Paraphrasing Rodney Dangerfield, intuition gets no respect and Brooks is trying to change that. The subconscious and intuition are not like an unruly child needing to be contained (at least not always). Instead they are a powerful and often useful influence on our thinking. Not in the way of Blink, of making snap decisions, but by honing our capacity to access and use them. “Those who have habits and strategies to control their attention can control their lives.”
“The cognitive revolution demonstrated that human beings emerge out of relationships. The health of a society is determined by the health of those relationships, not by the extent to which it maximizes individual choice. Therefore, freedom should not be the ultimate end of politics. The ultimate focus of political activity is the character of the society. Political, religious and social institutions influence the unconscious choice architecture undergirding behavior. They can either create settings that nurture virtuous choices or they can create settings that undermine them. While the rationalist era put the utility-maximizing individual at the center of political thought, the next era…would put the health of social networks at the center of thought. One era was economo-centric. The next would be socio-centric. ”
Global Warring
Paskal, Cleo (2010) Global Warring: How environmental, economic, and political crises will redraw the world map. New York, NY: Palgrave Macmillan.
No, that’s not a typo; it’s a play on words. Global Warring, not Warming. Think geo-politics meets climate change. Despite the book’s title, this is less about war and more about nation’s jockeying for position. Much of the book examines the positioning that is already underway to control the Arctic Sea once we’ve defrosted the last of the ice.
Paskal brings a historical perspective, drawing lessons from past fights over shipping lanes. You’d think in this modern age that ships would no longer be so strategic. For heavens sake, this isn’t the time of the British Empire. But in a globalized world, it is a lifeblood. She explains, “This expansion through importation is also what made most modern powers, which is why transportation routes are so critical.”
She also considers the impacts of rising sea levels to national security, mostly from the perspective of the US. For example, we may lose a vast portion of the Gulf Coast, from Houston to Mobile, in the next 50-100 years, (where ¼ of the oil and about 15% of the natural gas is produced and where a number of refineries are located).
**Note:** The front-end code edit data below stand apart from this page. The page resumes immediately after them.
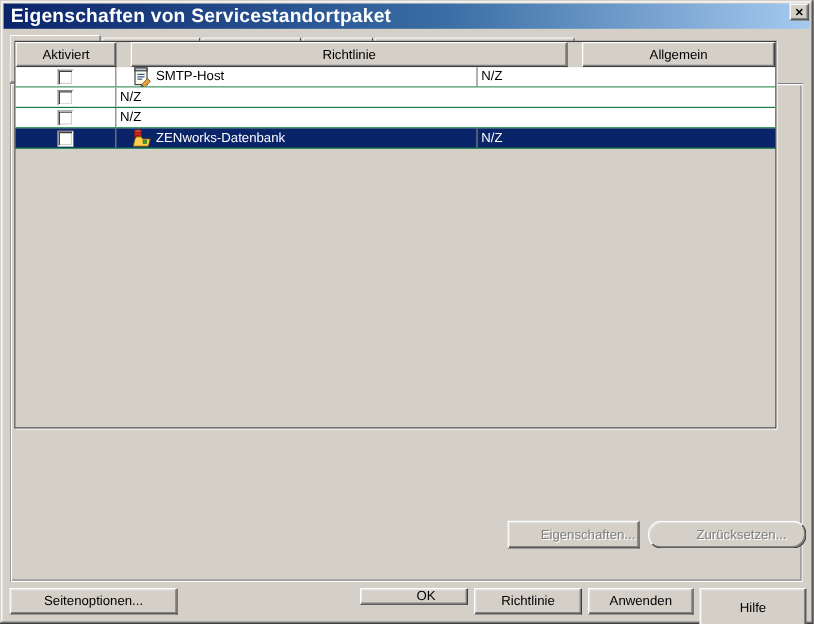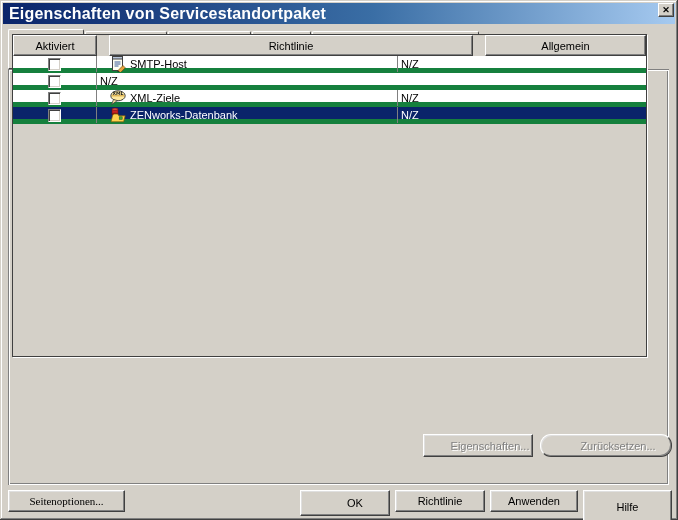"SMTP-Host" .trow { border-bottom: 5px solid #15803d -> 1px solid #15803d }
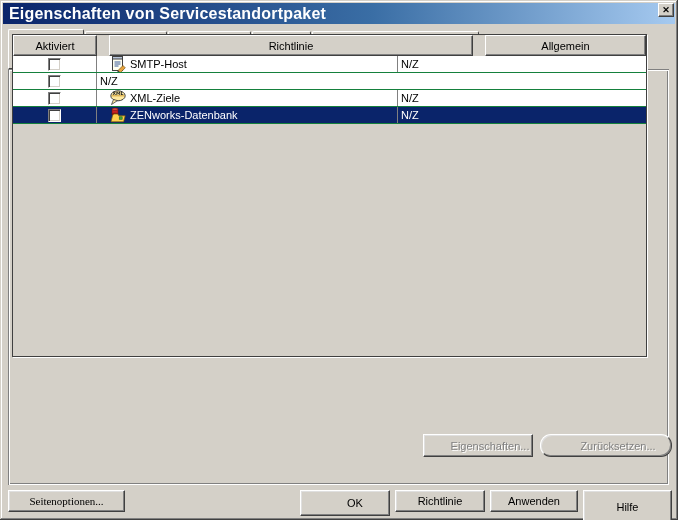"XML-Ziele" div.cell { html: <div> <svg> <ellipse></ellipse> <polygon></polygon> <path></path> <text>XML</text> </svg> <span>XML-Ziele</span> </div> -> none }
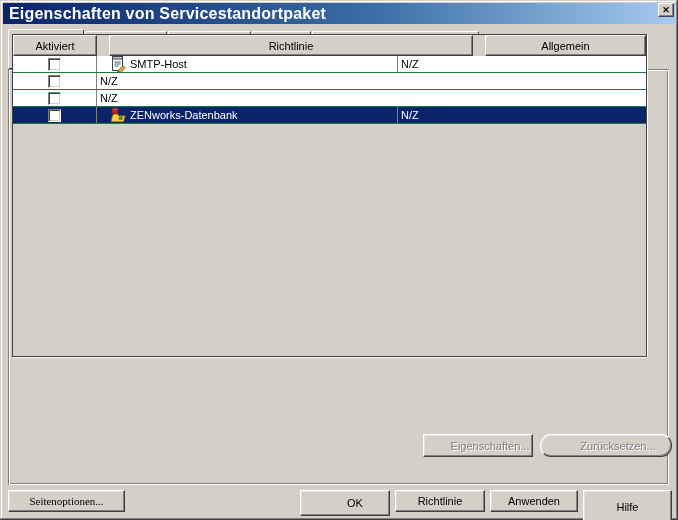"Seitenoptionen..." .btn-seitenoptionen { font-family: Liberation Serif, serif -> none; width: 117px -> 140px }
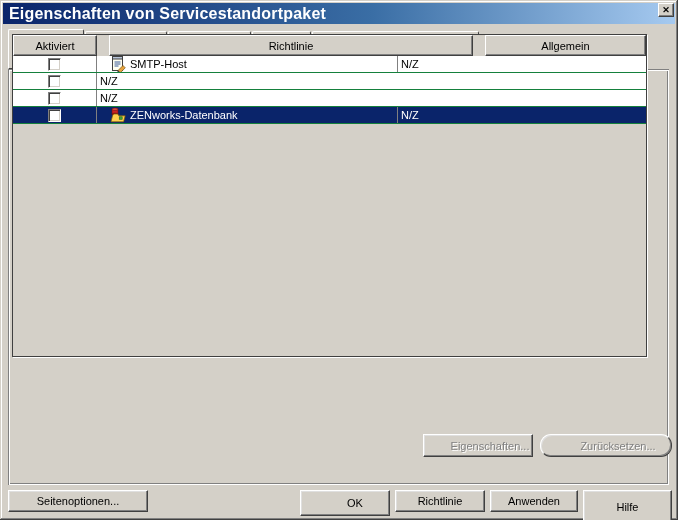"OK" .btn-ok { height: 26px -> 14px }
A storm surge less than that of Katrina also could flood a significant percentage of ports, interstates, railroads and even some airports.
The author reveals how much more strategic China is being, with their ‘nationalistic capitalism.’ A Chinese company, HPH, runs many of the ports and shipping choke points (including the Panama Canal.) As she puts it, “Countries in which national security policy makers don’t have control over energy supplies…are geopolitically more vulnerable than more politically integrated nations.” China is also seen by some as a better negotiation partner because their interests are clear and their policy is less likely to change than in the US where Congress changes its mind regularly.
She also examines the interests of many other nations. The arctic sea lanes are opening along Russia before Canada. India is considering requiring that all new infrastructure be ‘climate proofed. Europe may soon find dangerous heatwaves and every-other-year phenomenon.
This book will have you considering a whole new basket of issues to worry about. You better hope the policy wonks are reading this book.